Poursuivant l’investigation sur les « dieux grecs, dieux des Grecs », il s’agit cette fois de comprendre la portée de ce groupement générique en relation avec l’identité possible des dieux singuliers qui le composent. Considérant le cas parallèle des Douze dieux, on voit qu’il peut s’agir d’une entité cultuelle destinataire de l’hommage des hommes. Mais le groupe est également susceptible, dans des contextes déterminés, de se déployer en dieux distincts. La notion de « dieux grecs » n’est pas qu’une abstraction mobilisée à des fins rhétoriques. L’Hellenion documenté par Hérodote et par des dédicaces atteste son potentiel ancrage concret et les représentations qu’il véhicule. Par ailleurs, l’Enquête elle-même montre que la dénomination des theoi, un processus qu’Hérodote fait remonter aux Pélasges instruits par les Égyptiens, s’adresse potentiellement à tous les Grecs.
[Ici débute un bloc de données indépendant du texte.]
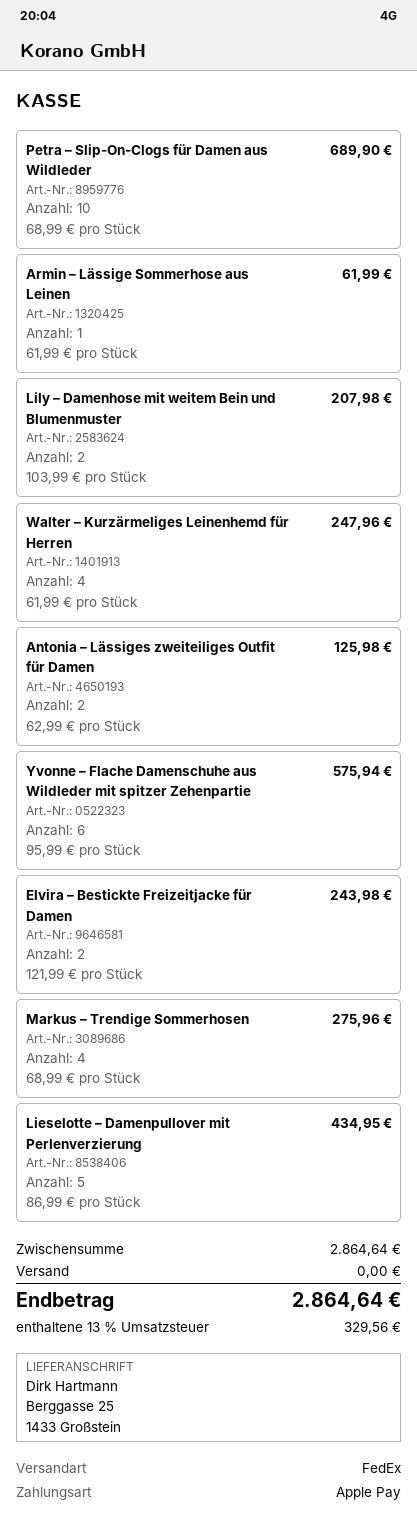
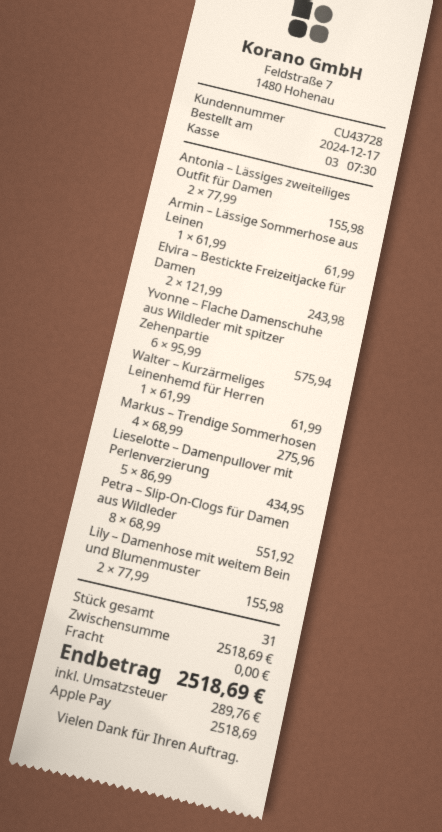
Petra – Slip-On-Clogs für Damen aus Wildleder: 10 x 68.99 = 689.90 -> 8 x 68.99 = 551.92
Lily – Damenhose mit weitem Bein und Blumenmuster: 2 x 103.99 = 207.98 -> 2 x 77.99 = 155.98
Walter – Kurzärmeliges Leinenhemd für Herren: 4 x 61.99 = 247.96 -> 1 x 61.99 = 61.99
Antonia – Lässiges zweiteiliges Outfit für Damen: 2 x 62.99 = 125.98 -> 2 x 77.99 = 155.98
subtotal: 2864.64 -> 2518.69
tax: 329.56 -> 289.76
total: 2864.64 -> 2518.69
Qu’en est-il dès lors de la relation entre le nom d’un dieu présent dans cet imaginaire partagé par les Grecs et les surnoms – que l’on appelle des épiclèses – qui lui sont attribués à l’échelle locale ? Autrement dit, un dieu conserve-t-il, ou non, une unité derrière la multiplicité des cultes qu’il reçoit ? C’est une réponse positive que permet d’esquisser l’analyse des différents facteurs de multiplication des entités du monde supra-humain des Grecs. Que ce soit le groupe des « dieux grecs », celui des « Douze dieux », les collectifs féminins comme les Charites ou les Muses, ou encore chaque divinité dont le nom est au singulier et reçoit des épiclèses dans les cultes, les Grecs les concevaient comme des puissances qui pouvaient se condenser ou se déployer selon les contextes et les attentes de ceux qui les honoraient.